According to city staff analysis the cost of Desert Fashion Plaza’s Phase One development will be $81 million. It is stated development of the plaza has not previously occurred because it would not be a profitable enterprise. The projections for the plaza, following an $81 million redevelopment, would only return 4.7% as the annual net profit. The analysis states investors currently demand 9.5% returns before they will participate. The conclusion is that Mr. Wessman does not personally have sufficient funds to develop the plaza without outside investors and a 4.7% return is insufficient to meet their demands. According to the analysis the project will need a gift of city funds totaling at least $43 million in order to allow it to generate the 9.5% annual net return investors expect. It is believed downtown millionaires and other influential interests completely understand the issue and may have instructed city officials to do whatever it takes, pay whatever it costs and move as swiftly as possible in order to persuade Mr. Wessman to quickly undertake redevelopment of his plaza property. It is for that reason this agreement may have been negotiated and the new one percent Sales Tax hike ordinance enacted and placed on the November ballot as Measure J. The Sales Tax hike ballot measure money will be deposited  in the city’s general fund where it will be available to satisfy the $43 million required by the agreement with Mr. Wessman.

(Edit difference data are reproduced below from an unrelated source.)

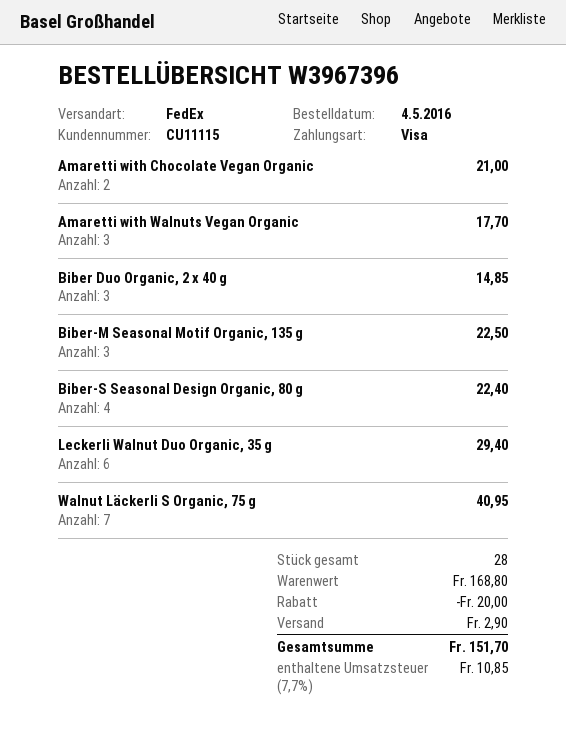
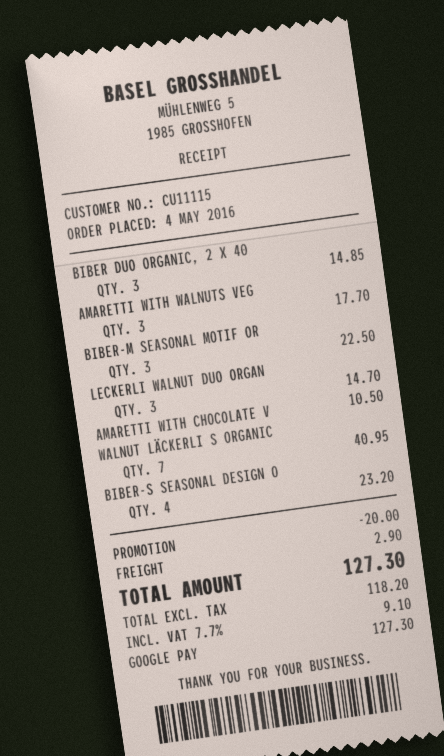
payment method: Visa -> Google Pay
Amaretti with Chocolate Vegan Organic: 2 for 21.00 -> 1 for 10.50
Biber-S Seasonal Design Organic, 80 g: 4 for 22.40 -> 4 for 23.20
Leckerli Walnut Duo Organic, 35 g: 6 for 29.40 -> 3 for 14.70
tax: 7.7% = 10.85 -> 7.7% = 9.10
total: 151.70 -> 127.30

The financing agreement between the city and Mr. Wessman is completely one-sided and allows him the best of all possible options. His construction cost contribution will be $38 million and the city’s gift will cover the remaining $43 million. When completed his annual net return will be $4.7 million and the city’s share will be zero. A portion of the city contribution, $32 million, together with $2 million from Mr. Wessman will be deposited into escrow and paid out as construction proceeds. Mr. Wessman’s remaining $36 million will not be required until the city contribution has been completely used. When Phase One of the project is complete in 2015 it will be worth, based on actual cost, at least $100 million dollars. At that point if Mr. Wessman chooses to sell the property for that amount his profit will be $42 million. The city’s share of the profit (remember, the city contributed $43 million towards the costs) will be zero! 

The agreement with Mr. Wessman is a bad arrangement for Palm Springs and its taxpaying community. There is still time to change some of its terms and make it a bit more palatable. For example:
  • a stipulation that provides for the city to share in any profit from future sale of the property would seem appropriate; and
  • provide for the city to receive all of the Phase Two land that is being set aside for future development; and
  • re-examine the costly arrangement that relieves the parking structure, public restrooms and new streets maintenance costs from the developer and transfers them to the city.

These steps could eventually lead to the city recovering much, if not all, of its $43 million at a future date. A better solution, of course, would be for the city to get out of the gift of public funds business and allow Mr. Wessman to make his best deal with private investors.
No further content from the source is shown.